The inhumane and dehumanizing treatment of prisoners in the SHU at Pelican Bay State Prison is totally unacceptable and the prisoners there are showing a lot of courage and determination in standing up and demanding to be treated like human beings. Their example of standing up in this way has the potential to inspire millions.

They are risking their health and their lives in going on an indefinite hunger strike, and they are raising demands that are entirely just and legitimate.

The prisoners are shining a spotlight on the horrific and unacceptable conditions existing inside the corridors of solitary confinement units in California; thousands of prisoners of all nationalities have now joined the renewed hunger strike.

The California Department of "Corrections and Rehabilitation" (more accurately, the California Department of Punishment, Torture, and Dehumanization) is showing its true colors in response to what prisoners have made clear is a peaceful hunger strike; correctional officials, surprised and stung by the hunger strike in July, have characterized the strike as a "mass disturbance" and are lashing out in mean-spirited fashion, retaliating against the prisoners, denying family visits for prisoners and banning two legal representatives from communicating with the prisoners and from entering the prison.
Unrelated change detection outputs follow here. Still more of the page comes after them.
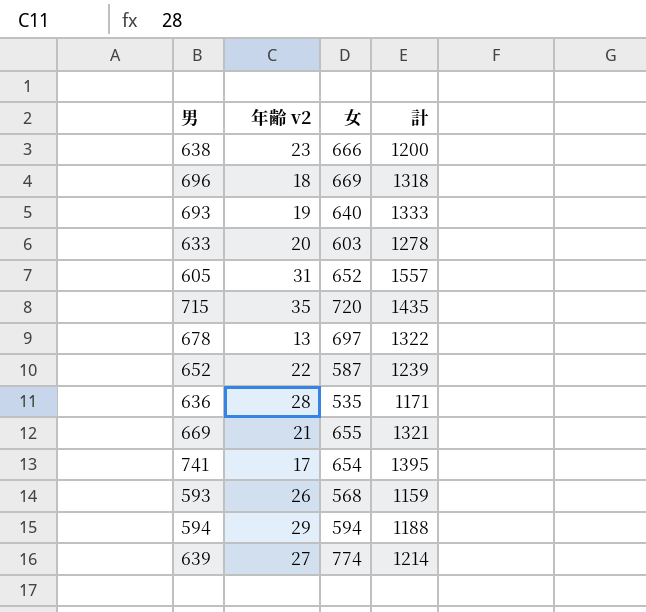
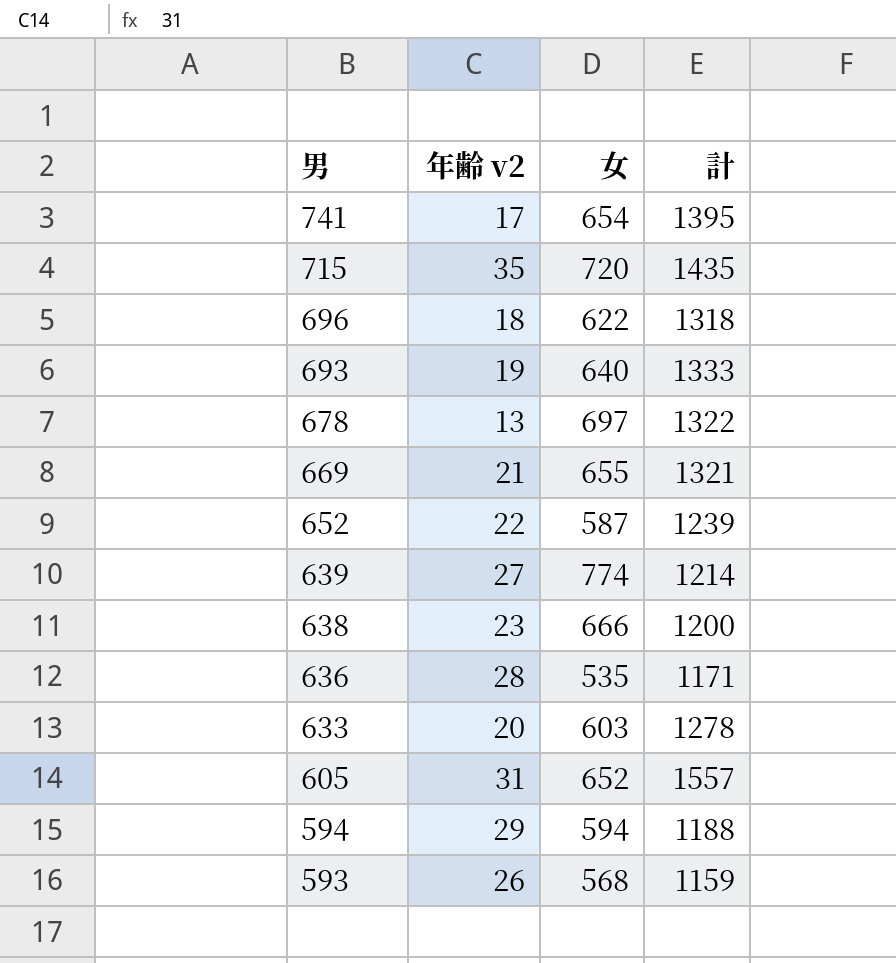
row order: none -> 男 descending
696 | 女: 669 -> 622

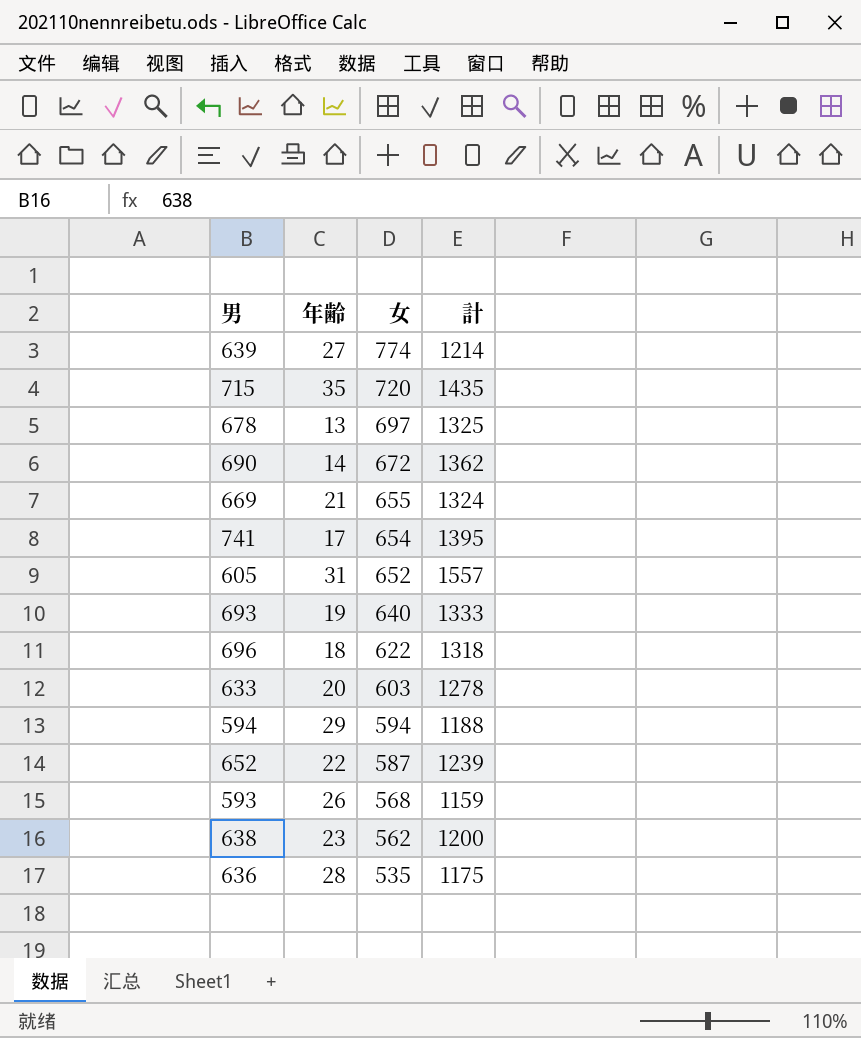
row order: 男 descending -> 女 descending
column name: 年齢 v2 -> 年齢
678 | 計: 1322 -> 1325
row 690: none -> 14 | 672 | 1362
669 | 計: 1321 -> 1324
638 | 女: 666 -> 562
636 | 計: 1171 -> 1175

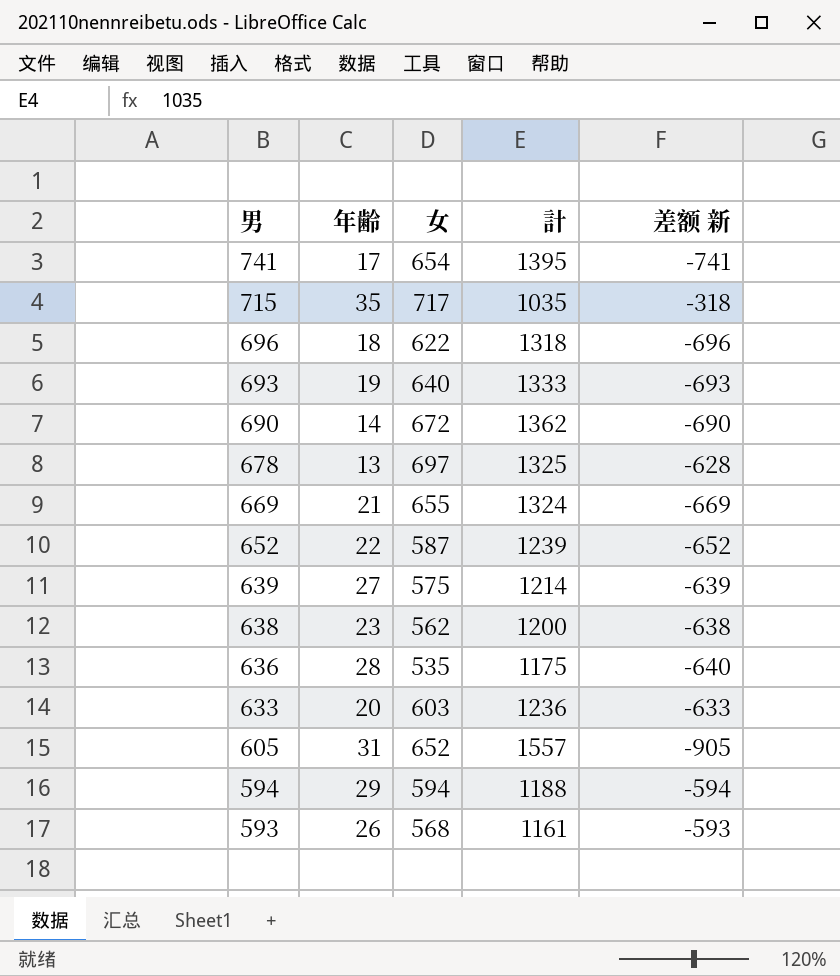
row order: 女 descending -> 男 descending
column 差额 新 | formula: none -> [女] - [計]
715 | 女: 720 -> 717
715 | 計: 1435 -> 1035
639 | 女: 774 -> 575
633 | 計: 1278 -> 1236
593 | 計: 1159 -> 1161

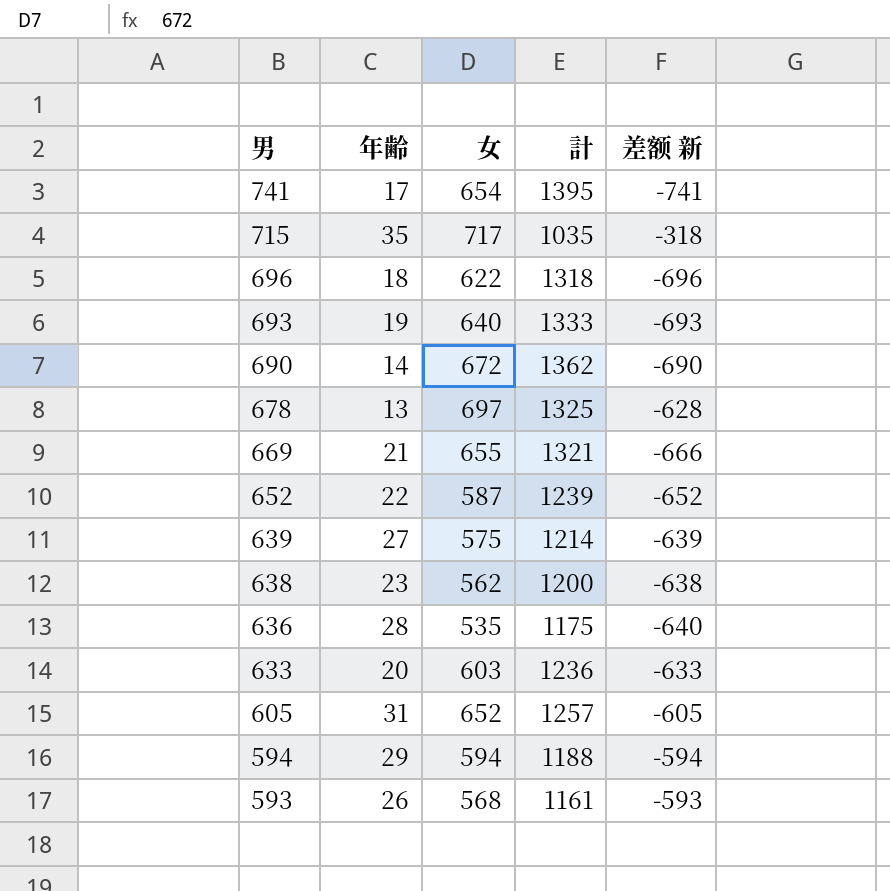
669 | 計: 1324 -> 1321
669 | 差额 新: -669 -> -666
605 | 計: 1557 -> 1257
605 | 差额 新: -905 -> -605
Correctional officials are doing all this in response to the just and legitimate demands of the prisoners, who are courageously resisting years and decades of torture and dehumanization.

The hunger strike must become a major focus of resistance in society, drawing forward widespread support, both domestically and internationally. There is an urgent need for people of conscience, students, academics, youth, ex-prisoners, civil and human rights advocates, family members of prisoners, and countless others to join this struggle in support of the just and legitimate demands of the prisoners.